Re: [RFC v2 07/18] kthread: Allow to cancel kthread work

linux-kernel.vger.kernel.org archive mirror
 help / color / mirror / Atom feed

From: Petr Mladek <pmladek@suse.com>
To: Tejun Heo <tj@kernel.org>
Cc: Andrew Morton <akpm@linux-foundation.org>,
	Oleg Nesterov <oleg@redhat.com>, Ingo Molnar <mingo@redhat.com>,
	Peter Zijlstra <peterz@infradead.org>,
	Steven Rostedt <rostedt@goodmis.org>,
	"Paul E. McKenney" <paulmck@linux.vnet.ibm.com>,
	Josh Triplett <josh@joshtriplett.org>,
	Thomas Gleixner <tglx@linutronix.de>,
	Linus Torvalds <torvalds@linux-foundation.org>,
	Jiri Kosina <jkosina@suse.cz>, Borislav Petkov <bp@suse.de>,
	Michal Hocko <mhocko@suse.cz>,
	linux-mm@kvack.org, Vlastimil Babka <vbabka@suse.cz>,
	live-patching@vger.kernel.org, linux-api@vger.kernel.org,
	linux-kernel@vger.kernel.org
Subject: Re: [RFC v2 07/18] kthread: Allow to cancel kthread work
Date: Fri, 2 Oct 2015 17:43:36 +0200	[thread overview]
Message-ID: <20151002154336.GC3122@pathway.suse.cz> (raw)
In-Reply-To: <20150928170314.GF2589@mtj.duckdns.org>

On Mon 2015-09-28 13:03:14, Tejun Heo wrote:
> Hello, Petr.
> 
> On Fri, Sep 25, 2015 at 01:26:17PM +0200, Petr Mladek wrote:
> > 1) PENDING state plus -EAGAIN/busy loop cycle
> > ---------------------------------------------
> > 
> > IMHO, we want to use the timer because it is an elegant solution.
> > Then we must release the lock when the timer is running.

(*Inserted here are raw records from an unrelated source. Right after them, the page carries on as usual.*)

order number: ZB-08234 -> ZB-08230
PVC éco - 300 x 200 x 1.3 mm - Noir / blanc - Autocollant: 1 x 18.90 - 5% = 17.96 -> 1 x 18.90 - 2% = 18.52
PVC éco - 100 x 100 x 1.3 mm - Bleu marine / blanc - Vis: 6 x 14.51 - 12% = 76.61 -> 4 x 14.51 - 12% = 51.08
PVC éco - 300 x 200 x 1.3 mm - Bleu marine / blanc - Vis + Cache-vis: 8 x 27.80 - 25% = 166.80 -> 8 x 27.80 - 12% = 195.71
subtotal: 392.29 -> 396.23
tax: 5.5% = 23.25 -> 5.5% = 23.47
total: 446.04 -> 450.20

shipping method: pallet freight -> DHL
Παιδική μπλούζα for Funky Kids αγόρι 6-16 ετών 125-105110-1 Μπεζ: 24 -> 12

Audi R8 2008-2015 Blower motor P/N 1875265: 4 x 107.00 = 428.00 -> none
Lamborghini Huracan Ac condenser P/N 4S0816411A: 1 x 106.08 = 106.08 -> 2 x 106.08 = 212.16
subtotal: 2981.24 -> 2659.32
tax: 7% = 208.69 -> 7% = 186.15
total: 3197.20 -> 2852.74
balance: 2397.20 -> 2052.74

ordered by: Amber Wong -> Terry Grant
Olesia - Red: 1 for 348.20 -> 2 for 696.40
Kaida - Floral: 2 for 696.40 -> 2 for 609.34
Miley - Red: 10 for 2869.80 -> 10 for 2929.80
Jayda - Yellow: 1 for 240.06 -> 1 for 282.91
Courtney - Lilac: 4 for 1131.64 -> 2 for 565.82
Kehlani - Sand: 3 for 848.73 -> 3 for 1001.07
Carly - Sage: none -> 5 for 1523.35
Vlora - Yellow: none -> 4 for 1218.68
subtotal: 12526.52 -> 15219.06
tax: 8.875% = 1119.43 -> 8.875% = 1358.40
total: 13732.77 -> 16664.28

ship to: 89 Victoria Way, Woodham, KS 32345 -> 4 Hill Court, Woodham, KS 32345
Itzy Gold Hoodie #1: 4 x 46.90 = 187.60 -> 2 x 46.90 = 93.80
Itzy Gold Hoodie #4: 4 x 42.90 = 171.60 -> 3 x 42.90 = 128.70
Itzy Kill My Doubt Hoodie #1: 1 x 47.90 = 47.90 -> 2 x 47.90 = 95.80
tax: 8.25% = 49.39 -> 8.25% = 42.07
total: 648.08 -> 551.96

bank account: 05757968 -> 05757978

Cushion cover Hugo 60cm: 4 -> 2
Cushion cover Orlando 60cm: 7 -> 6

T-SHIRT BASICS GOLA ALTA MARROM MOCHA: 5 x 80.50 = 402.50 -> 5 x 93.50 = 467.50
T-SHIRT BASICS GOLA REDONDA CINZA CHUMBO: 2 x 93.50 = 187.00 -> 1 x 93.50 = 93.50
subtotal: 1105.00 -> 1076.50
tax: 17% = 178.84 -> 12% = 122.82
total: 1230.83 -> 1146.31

The lock
> > must be taken by the timer->function(). And there is a small window
> > when the timer is not longer pending but timer->function is not running:
> > 
> > CPU0                            CPU1
> > 
> > run_timer_softirq()
> >   __run_timers()
> >     detach_expired_timer()
> >       detach_timer()
> > 	#clear_pending
> > 
> > 				try_to_grab_pending_kthread_work()
> > 				  del_timer()
> > 				    # fails because not pending
> > 
> > 				  test_and_set_bit(KTHREAD_WORK_PENDING_BIT)
> > 				    # fails because already set
> > 
> > 				  if (!list_empty(&work->node))
> > 				    # fails because still not queued
> > 
> > 			!!! problematic window !!!
> > 
> >     call_timer_fn()
> >      queue_kthraed_work()
> 
> Let's say each work item has a state variable which is protected by a
> lock and the state can be one of IDLE, PENDING, CANCELING.  Let's also
> assume that all cancelers synchronize with each other via mutex, so we
> only have to worry about a single canceler.  Wouldn't something like
> the following work while being a lot simpler?
> 
> Delayed queueing and execution.
> 
> 1. Lock and check whether state is IDLE.  If not, nothing to do.
> 
> 2. Set state to PENDING and schedule the timer and unlock.
> 
> 3. On expiration, timer_fn grabs the lock and see whether state is
>    still PENDING.  If so, schedule the work item for execution;
>    otherwise, nothing to do.
> 
> 4. After dequeueing from execution queue with lock held, the worker is
>    marked as executing the work item and state is reset to IDLE.
> 
> Canceling
> 
> 1. Lock, dequeue and set the state to CANCELING.
> 
> 2. Unlock and perform del_timer_sync().
> 
> 3. Flush the work item.
> 
> 4. Lock and reset the state to IDLE and unlock.
> 
> 
> > 2) CANCEL state plus custom waitqueue
> > -------------------------------------
> > 
> > cancel_kthread_work_sync() has to wait for the running work. It might take
> > quite some time. Therefore we could not block others by a spinlock.
> > Also others could not wait for the spin lock in a busy wait.
> 
> Hmmm?  Cancelers can synchronize amongst them using a mutex and the
> actual work item wait can use flushing.
> 
> > IMHO, the proposed and rather complex solutions are needed in both cases.
> > 
> > Or did I miss a possible trick, please?
> 
> I probably have missed something in the above and it is not completley
> correct but I do think it can be way simpler than how workqueue does
> it.

I have played with this idea and it opens a can of worms with locking
problems and it looks even more complicated.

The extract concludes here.